#### [WHAT IS EXPECTED]
In the records below, repeat word for word only the lines starting at the one that contains "(135, 225) none" and ending at the one that contains "(794, 394) none", pictures excluded.

#### [TASK INPUT]

= Beginning of Section =

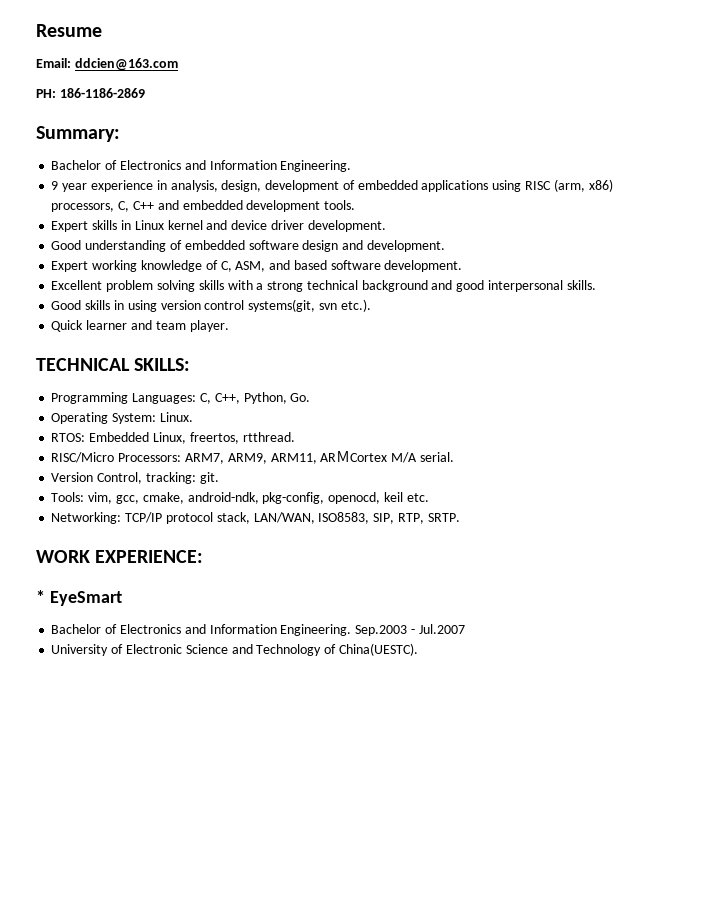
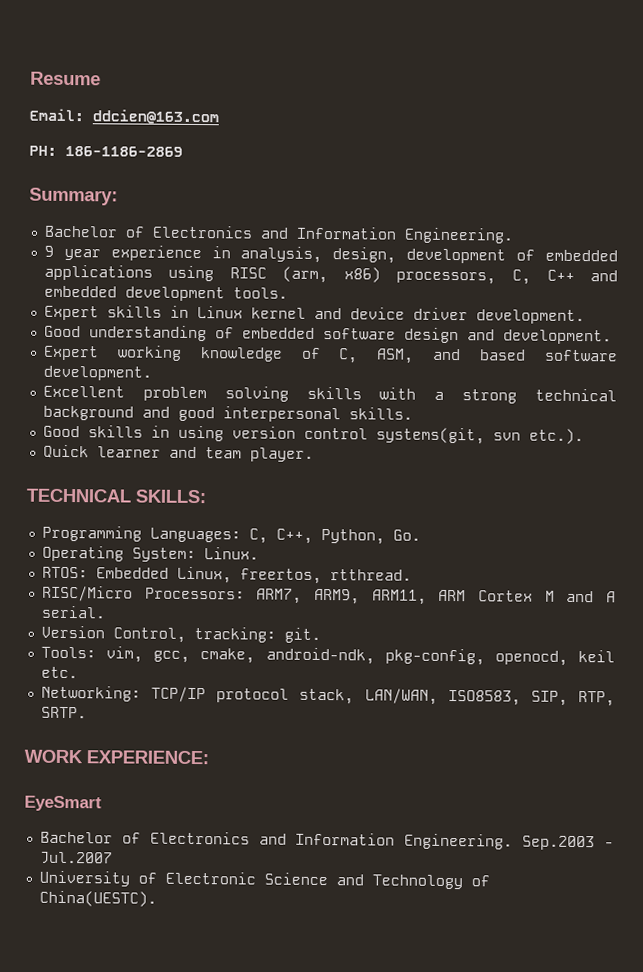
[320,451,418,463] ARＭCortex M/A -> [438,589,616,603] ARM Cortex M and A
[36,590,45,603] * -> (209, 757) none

= End of Section =
= Beginning of Section =

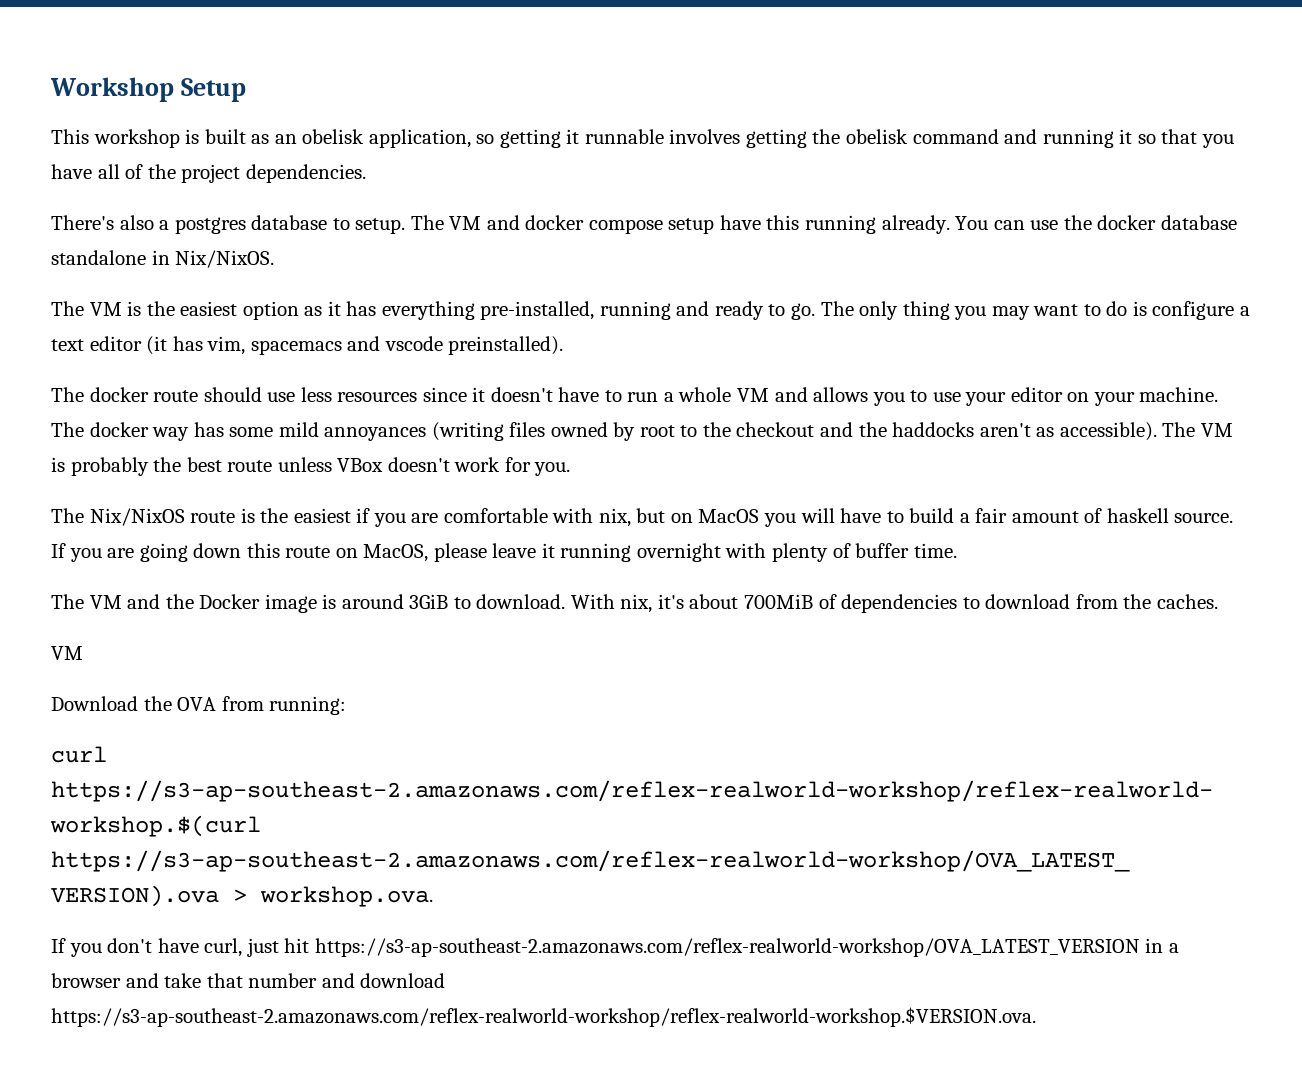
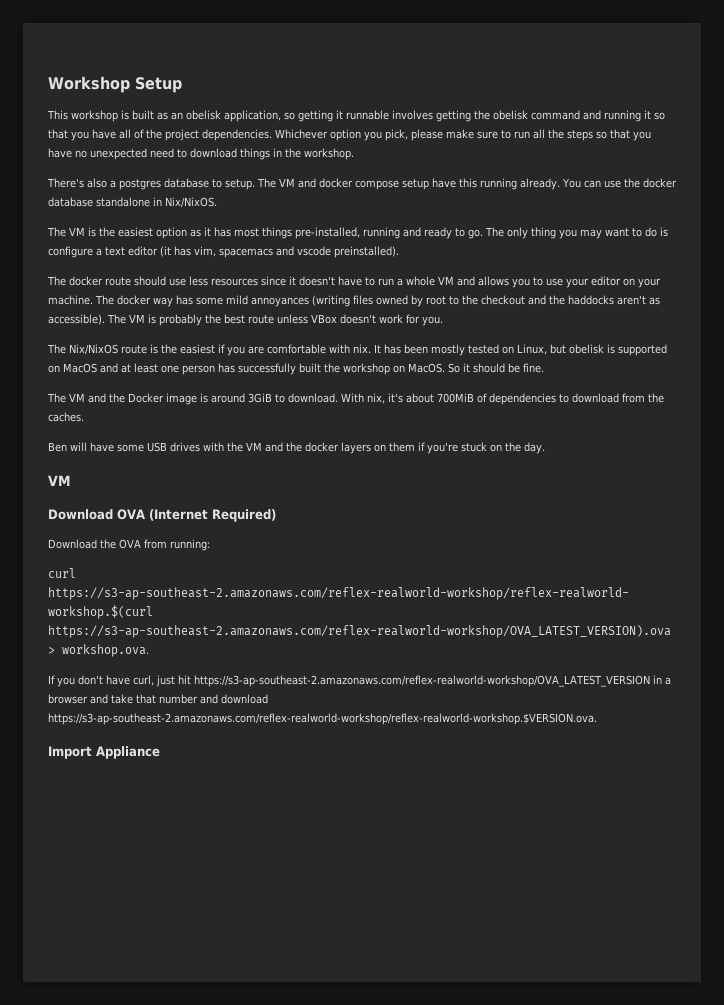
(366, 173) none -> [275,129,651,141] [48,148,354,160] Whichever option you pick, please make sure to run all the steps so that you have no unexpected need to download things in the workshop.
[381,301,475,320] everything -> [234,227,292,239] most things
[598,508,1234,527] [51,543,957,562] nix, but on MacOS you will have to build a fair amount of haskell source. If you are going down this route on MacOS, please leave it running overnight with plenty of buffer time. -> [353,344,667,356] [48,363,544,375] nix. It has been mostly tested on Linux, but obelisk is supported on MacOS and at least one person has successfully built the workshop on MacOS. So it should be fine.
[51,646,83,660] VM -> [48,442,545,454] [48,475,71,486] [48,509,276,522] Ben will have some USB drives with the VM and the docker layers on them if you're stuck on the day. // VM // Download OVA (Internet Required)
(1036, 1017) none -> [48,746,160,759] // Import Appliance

= End of Section =
= Beginning of Section =

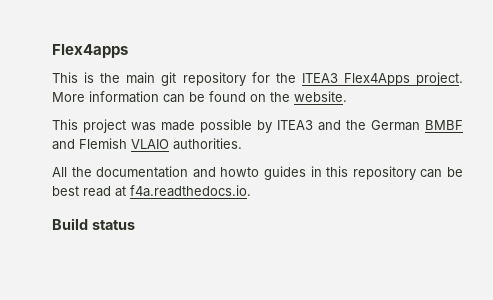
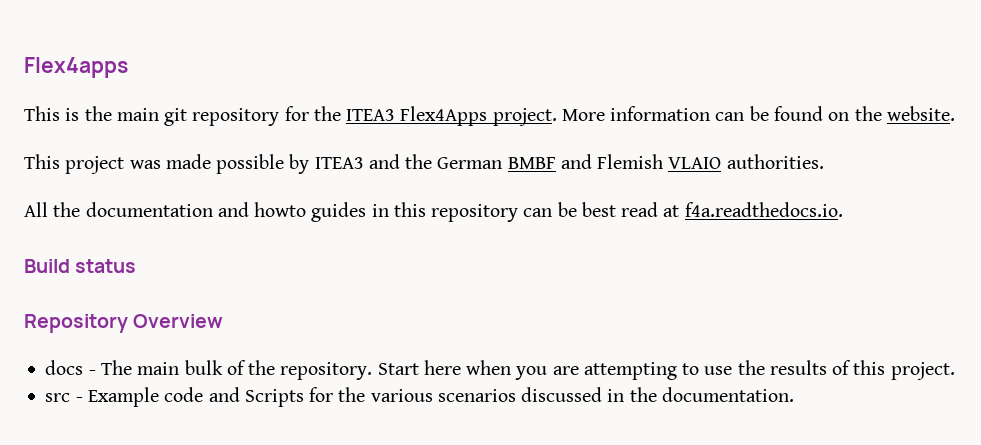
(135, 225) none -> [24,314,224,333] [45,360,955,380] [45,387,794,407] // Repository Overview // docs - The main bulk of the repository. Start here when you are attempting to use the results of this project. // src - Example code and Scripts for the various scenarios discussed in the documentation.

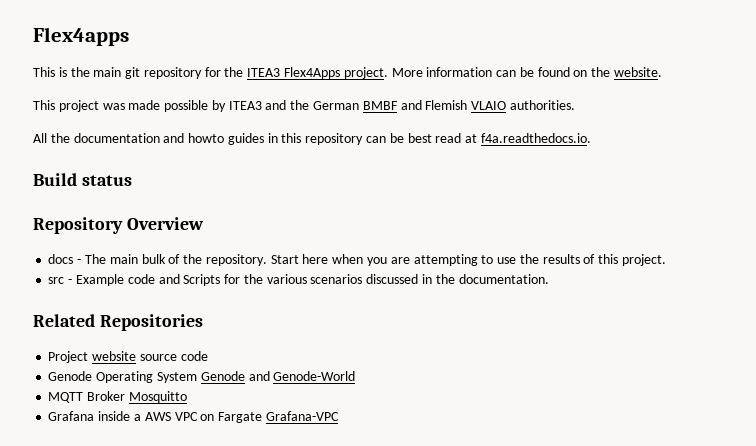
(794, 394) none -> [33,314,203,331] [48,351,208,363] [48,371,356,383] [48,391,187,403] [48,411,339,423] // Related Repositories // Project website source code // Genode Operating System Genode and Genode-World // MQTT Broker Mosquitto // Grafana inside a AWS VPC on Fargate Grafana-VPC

= End of Section =

#### [RESPONSE TO THIS EXERCISE]
(135, 225) none -> [24,314,224,333] [45,360,955,380] [45,387,794,407] // Repository Overview // docs - The main bulk of the repository. Start here when you are attempting to use the results of this project. // src - Example code and Scripts for the various scenarios discussed in the documentation.

(794, 394) none -> [33,314,203,331] [48,351,208,363] [48,371,356,383] [48,391,187,403] [48,411,339,423] // Related Repositories // Project website source code // Genode Operating System Genode and Genode-World // MQTT Broker Mosquitto // Grafana inside a AWS VPC on Fargate Grafana-VPC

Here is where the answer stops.